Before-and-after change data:
▬▬▬

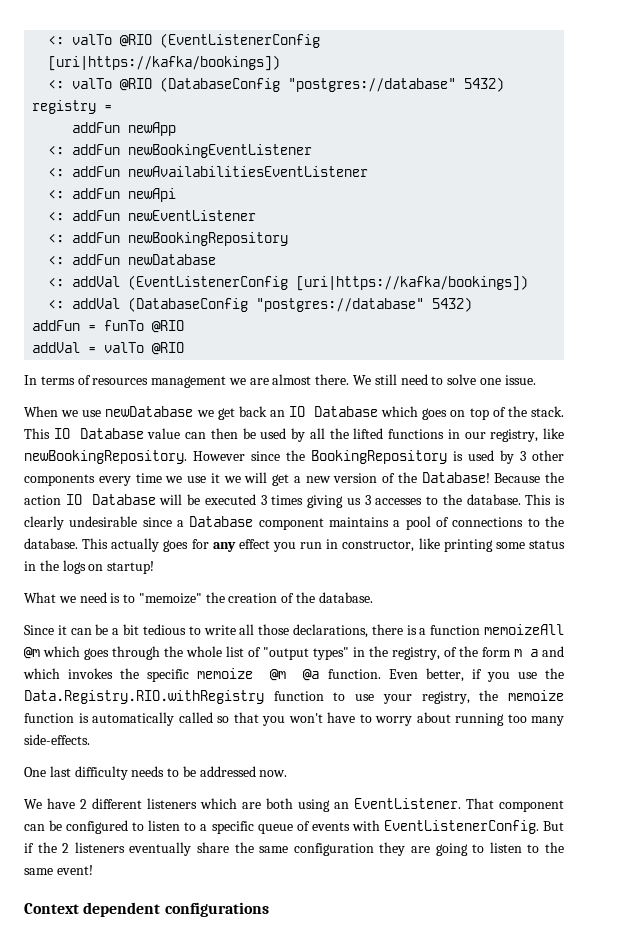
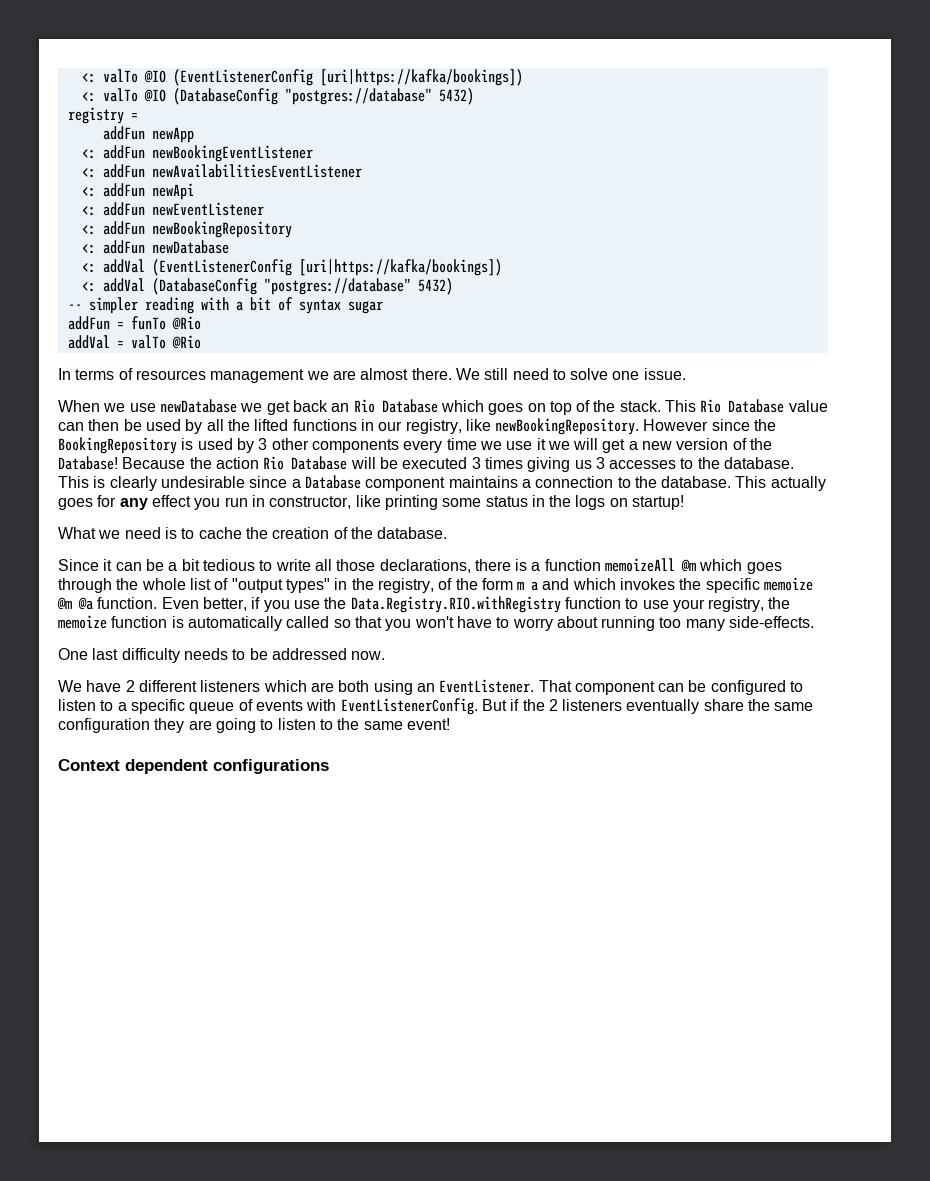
- <: valTo @RIO (EventListenerConfig [uri|https://kafka/bookings])
+ <: valTo @IO (EventListenerConfig [uri|https://kafka/bookings])
- <: valTo @RIO (DatabaseConfig "postgres://database" 5432)
+ <: valTo @IO (DatabaseConfig "postgres://database" 5432)
+ -- simpler reading with a bit of syntax sugar
- addFun = funTo @RIO
+ addFun = funTo @Rio
- addVal = valTo @RIO
+ addVal = valTo @Rio
- When we use newDatabase we get back an IO Database which goes on top of the stack.
+ When we use newDatabase we get back an Rio Database which goes on top of the stack.
- This IO Database value can then be used by all the lifted functions in our registry, like newBookingRepository.
+ This Rio Database value can then be used by all the lifted functions in our registry, like newBookingRepository.
- Because the action IO Database will be executed 3 times giving us 3 accesses to the database.
+ Because the action Rio Database will be executed 3 times giving us 3 accesses to the database.
- This is clearly undesirable since a Database component maintains a pool of connections to the database.
+ This is clearly undesirable since a Database component maintains a connection to the database.
- What we need is to "memoize" the creation of the database.
+ What we need is to cache the creation of the database.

▬▬▬

Output only the number of lines in the data above that include the word "valTo".

6